Amazon.com Review
Oprah Book Club® Selection, June 1999: Twenty-eight-year-old Even Grade is a black man who was orphaned as a child; 15-year-old Valuable Korner is a white girl who might as well have been. Petal, Mississippi, circa 1956, seems an unlikely spot for these two to connect, but it soon becomes apparent in
Mother of Pearl that a friendship across race lines is just one of many miracles waiting to happen in this small Southern town. Melinda Haynes's remarkable debut novel begins in a hot August, when young Val's lifelong friendship with Jackson McClain is starting to change into something more profound, and Even is falling crazy in love with Joody Two Sun, a mixed-race woman with amazing powers.

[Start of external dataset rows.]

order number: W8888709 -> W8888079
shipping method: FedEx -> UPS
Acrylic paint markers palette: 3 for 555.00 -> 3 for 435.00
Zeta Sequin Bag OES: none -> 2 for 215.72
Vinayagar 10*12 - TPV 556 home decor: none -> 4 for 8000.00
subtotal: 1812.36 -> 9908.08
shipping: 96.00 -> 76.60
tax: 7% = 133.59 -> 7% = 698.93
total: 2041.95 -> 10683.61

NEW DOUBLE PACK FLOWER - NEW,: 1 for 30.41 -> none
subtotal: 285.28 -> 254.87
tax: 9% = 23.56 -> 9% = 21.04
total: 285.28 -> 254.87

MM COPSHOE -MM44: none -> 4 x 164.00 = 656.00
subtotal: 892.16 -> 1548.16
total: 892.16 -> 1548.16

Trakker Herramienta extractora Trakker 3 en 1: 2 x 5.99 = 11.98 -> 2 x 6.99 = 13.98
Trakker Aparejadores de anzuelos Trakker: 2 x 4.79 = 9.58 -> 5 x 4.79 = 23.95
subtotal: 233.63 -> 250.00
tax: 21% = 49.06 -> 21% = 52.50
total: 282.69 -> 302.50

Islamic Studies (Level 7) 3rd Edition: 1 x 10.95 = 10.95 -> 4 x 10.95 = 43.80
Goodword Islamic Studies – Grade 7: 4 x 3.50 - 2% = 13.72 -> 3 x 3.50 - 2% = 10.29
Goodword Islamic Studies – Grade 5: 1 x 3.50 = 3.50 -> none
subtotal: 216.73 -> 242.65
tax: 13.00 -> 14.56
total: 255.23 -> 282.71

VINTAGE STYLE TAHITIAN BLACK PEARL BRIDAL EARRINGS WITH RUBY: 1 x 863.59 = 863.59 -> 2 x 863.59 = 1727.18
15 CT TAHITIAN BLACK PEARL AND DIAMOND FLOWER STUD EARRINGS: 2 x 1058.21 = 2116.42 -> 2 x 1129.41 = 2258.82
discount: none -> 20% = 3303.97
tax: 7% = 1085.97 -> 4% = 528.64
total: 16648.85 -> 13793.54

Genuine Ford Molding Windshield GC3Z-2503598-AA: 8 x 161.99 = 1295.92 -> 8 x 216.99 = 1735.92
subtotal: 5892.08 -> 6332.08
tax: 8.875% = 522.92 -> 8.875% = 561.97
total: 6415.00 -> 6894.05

Woven in and around these two central love stories are myriad other characters, other tales. There is 16-year-old Joleb Green, for example, whose mother was incapacitated by a stroke when he was born, and who was raised by the black housekeeper, Grace. There is Even's friend Canaan, an older black man who spends his time reading Greek tragedy and writing his work "The Reality of the Negro"; Valuable's mother, Enid, the town whore; and Neva and Bea, a lesbian couple who have helped to raise the girl. Until this year, blacks and whites have occupied separate universes, for the most part; then Joleb Green suffers a terrible accident, and it is Joody Two Sun who saves his life and Grace who restores his soul. At the same time, a pregnant Val arrives on Joody and Even's doorstep, hungry for the understanding and acceptance she cannot find at home. Though at first Even is resistant, Val's humanity soon transcends her color in his mind:
Even chuckled and shook his head, happy for a reason he couldn't distinguish other than at that moment of Canaan's near-perfect cast, all seemed right with the world, as right as a thing can be what with a white girl camped out in the middle of the Quarter with no plans of leaving.
Gradually, without really intending it, Joleb, Val, Even, Joody, Grace, and Canaan form something that looks suspiciously like a family--a relationship that will soon be tested to the limit when Val's baby is born.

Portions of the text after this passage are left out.